By Kristen Hays
HOUSTON, Feb 21 (Reuters) - PBF Energy Inc expects crude by rail to be a “very, very long-term trend,” particularly the movement of Canadian heavy crude, Chairman Tom O‘Malley told analysts on Thursday.
“That is something that is around for the next decade,” O‘Malley said.
The company, which runs three U.S. refineries - two on the East Coast and one in Ohio - is also positioning itself to discharge crude and condensate produced in Ohio’s Utica shale oil play via rail and truck when the output becomes available, said PBF Chief Executive Tom Nimbley.
Some analysts have questioned the growing investments in crude by rail, as numerous pipeline projects seek to move inland U.S. and Canadian crude production to refining markets.
But PBF sees crude by rail as key to transforming its East Coast refineries from money losers to profit makers. Several East Coast refineries have shut down because reliance on expensive imports left them unprofitable as players with easier access to cheaper inland U.S. and Canadian crudes fared much better.

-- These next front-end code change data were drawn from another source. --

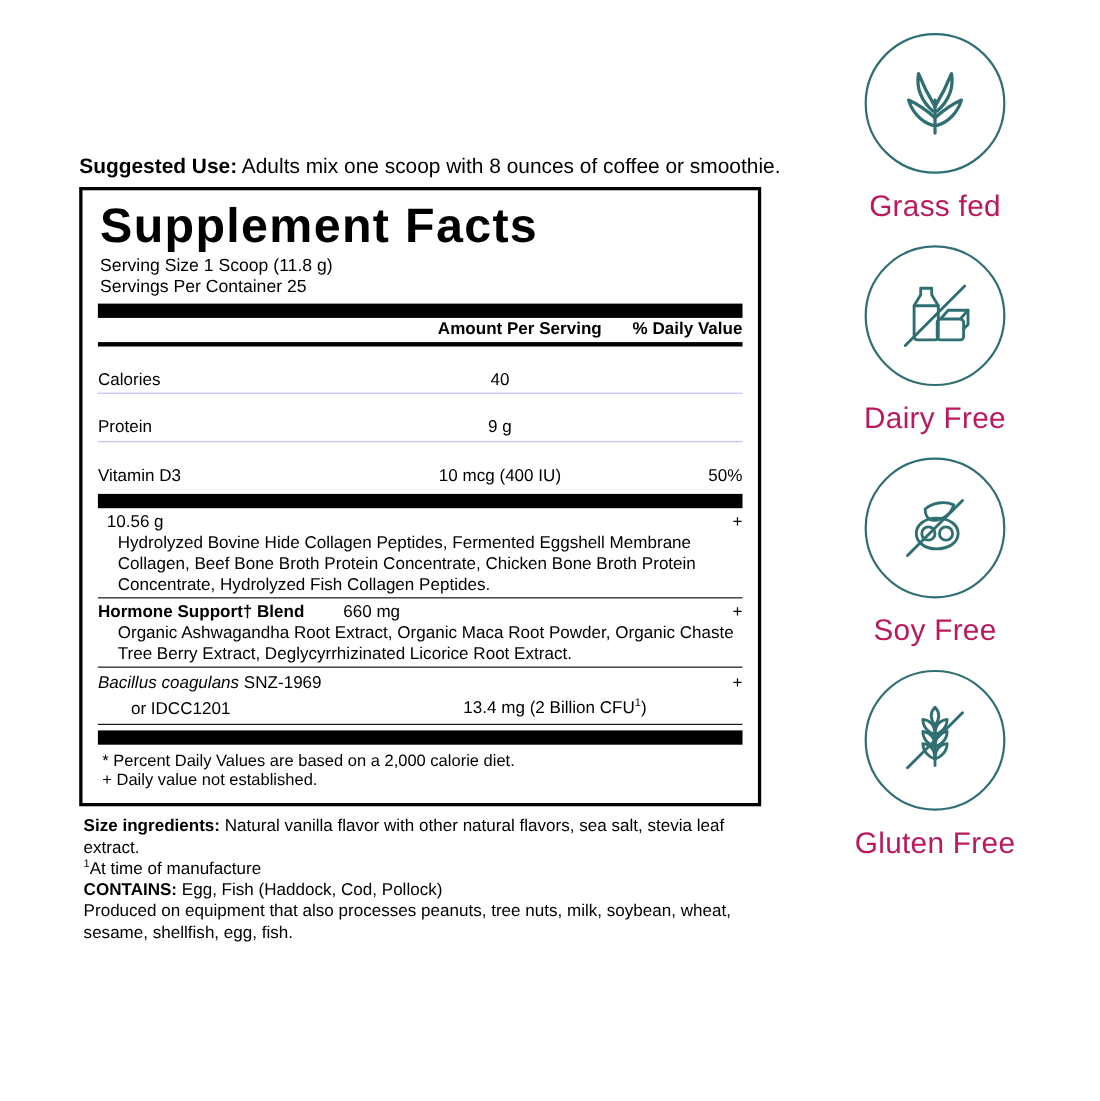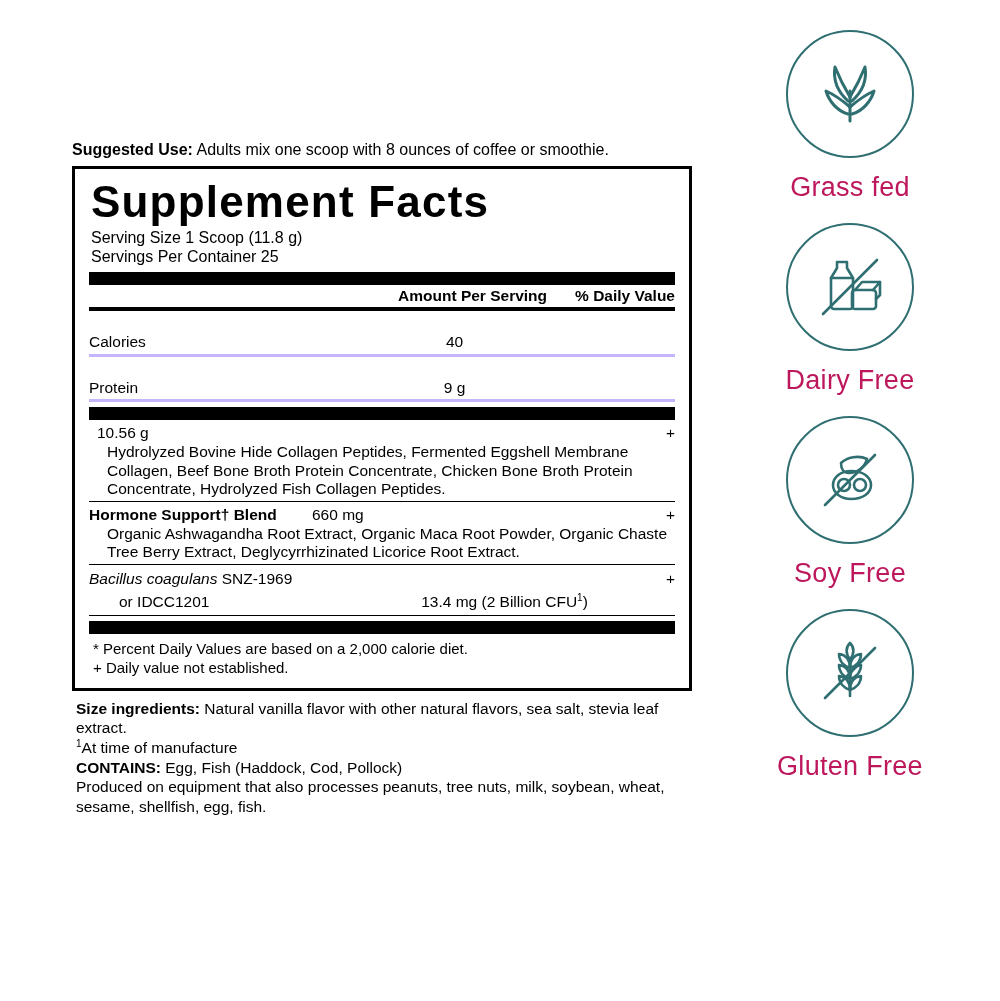"Suggested Use: Adults mix one" .suggested-use { font-size: 16px -> 19px }
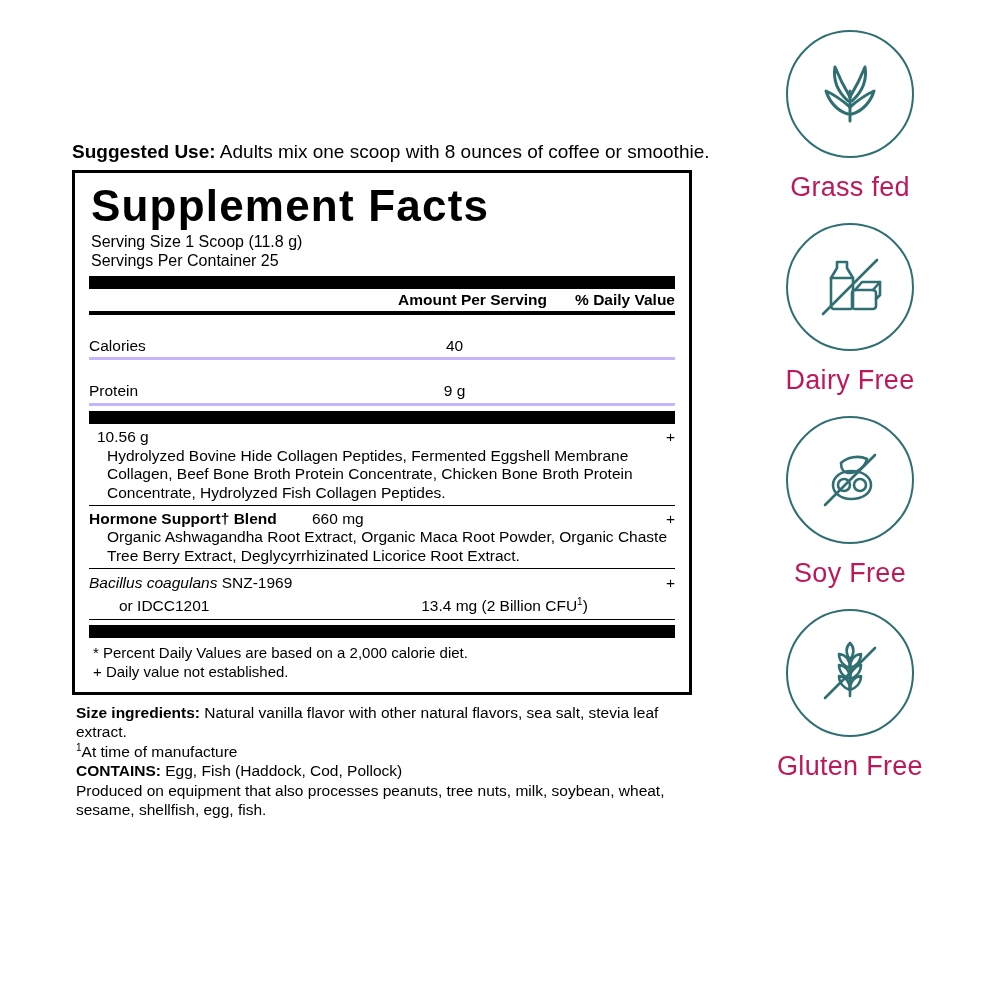"Calories" .row { border-bottom: 3px solid #c4b5fd -> 1px solid #c4b5fd }
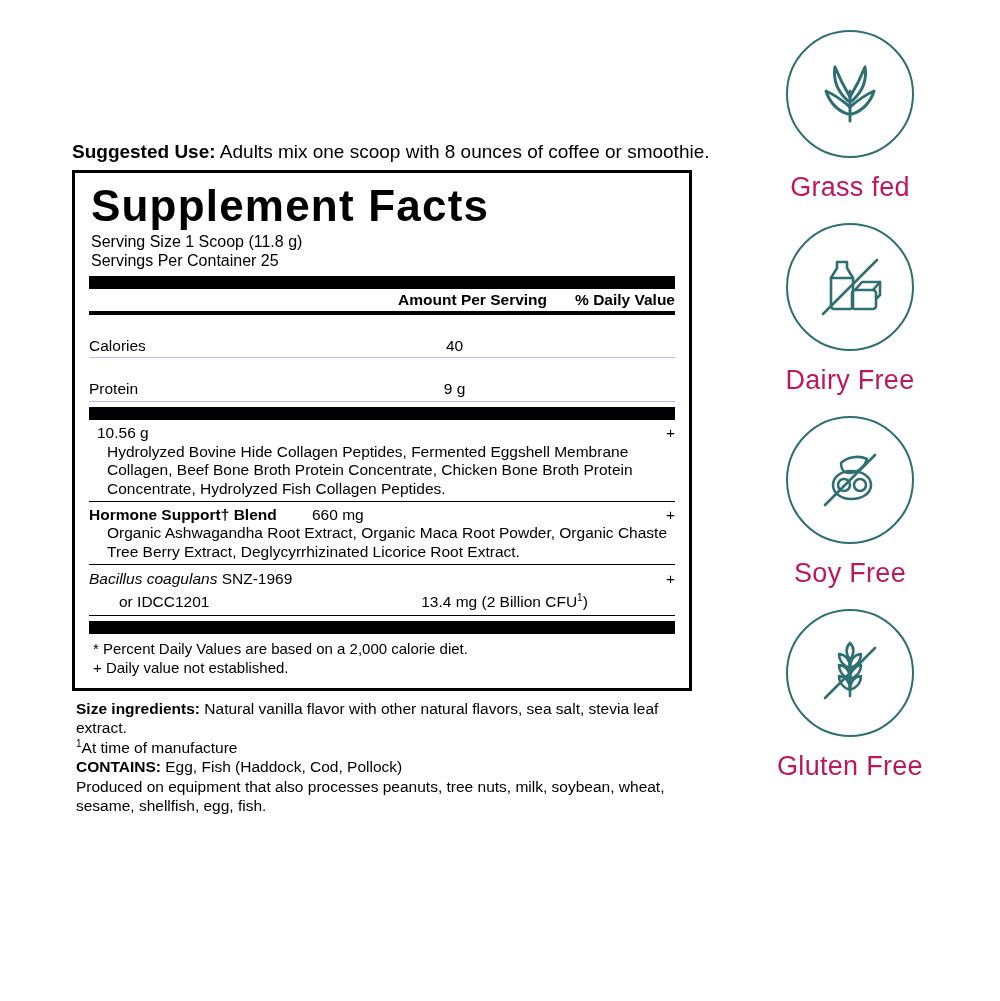"Vitamin D3" div.row { html: none -> <div> <span>Vitamin D3</span> <span>10 mcg (400 IU)</span> <span>50%</span> </div> }
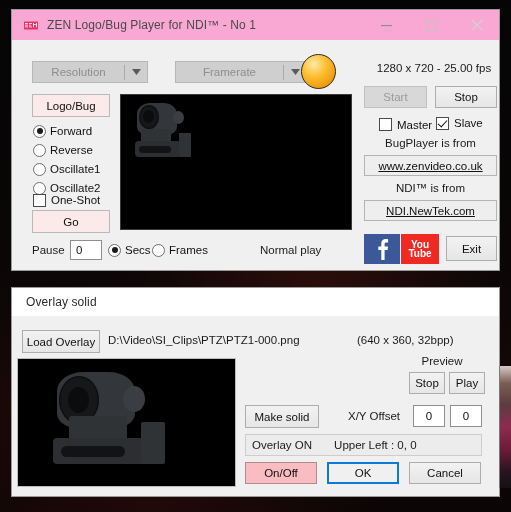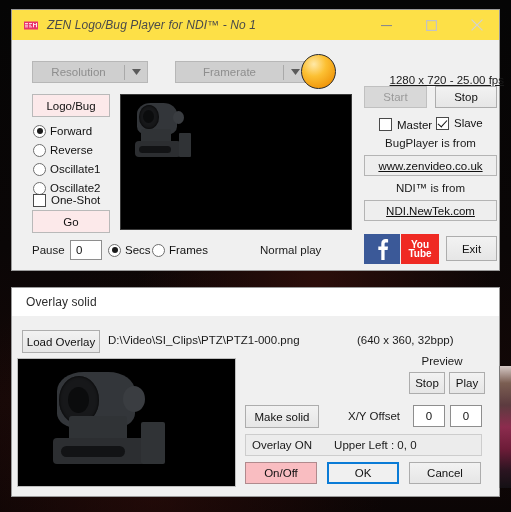"ZEN Logo/Bug Player for NDI™" .titlebar { background: #fde047 -> #f9a8d4; font-style: italic -> none }
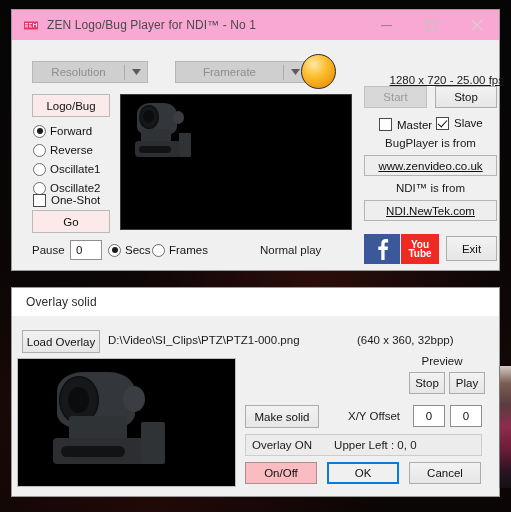"1280 x 720 - 25.00" #fpsline { text-align: right -> center; text-decoration: underline -> none; top: 64px -> 52px }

Earlier this month, the company announced it had finished its second crude unloading facility at its 182,200 barrels-per-day (bpd) refinery in Delaware City, Delaware.
The facility can discharge up to 70,000 bpd of light sweet crude oil from North Dakota’s Bakken shale and 40,000 bpd of Canadian heavy crude.
On Thursday the company said its directors had approved a $50 million project to expand that facility to double heavy crude unloading capability to 80,000 bpd so the refinery can receive up to 150,000 bpd of crude via rail.
The expansion is expected to be finished in the fourth quarter this year, but O‘Malley said availability of rail cars able to handle heavy crude “really puts off that 80,000 barrels a day number until the start of 2014.”
Rail cars that transport Canadian heavy crude need insulation and coils suited to heat viscous Canadian heavy crude so it will flow.
“We are making investments and signing agreements in Canada to source that crude as we speak,” O‘Malley said.
The company began ramping up runs of cheaper crude received by rail in 2012, and O‘Malley said the financial benefits will grow this year as those runs increase.
The company’s net income for the fourth quarter was $165.7 million, or $1.70 per share, compared to a loss of $111.7 million, or $1.15 per share, in the last three months of 2011.
Nimbley said the East Coast refineries’ profits are expected to grow both from improved coking economics and more deliveries of cheaper crude, further decreasing dependence on pricey imports.
“We believe that our East Coast system has turned a corner,” Nimbley said.
He said PBF intends to run all heavy crude brought in by rail at the Delaware refinery and split the Bakken barrels between it and the 160,000 bpd Paulsboro, New Jersey, plant.
The company ’s 160,000 bpd Toledo, Ohio, refinery also has increased runs of cheaper inland U.S. crude. Nimbley said PBF has ramped up its crude oil truck-unloading rack at the plant and took more than 10,000 bpd of “locally sourced” crudes there in December.
Nimbley said PBF also is “carefully monitoring” crude development in Ohio’s Utica shale play and “positioning ourselves to be able to discharge crude and condensates from this region by rail or truck when they become available.”
Executives also said on Thursday that a coker and a hydrocracker at the Delaware refinery and a “big unit” which they did not identify at the New Jersey refinery would undergo planned work in the fourth quarter this year.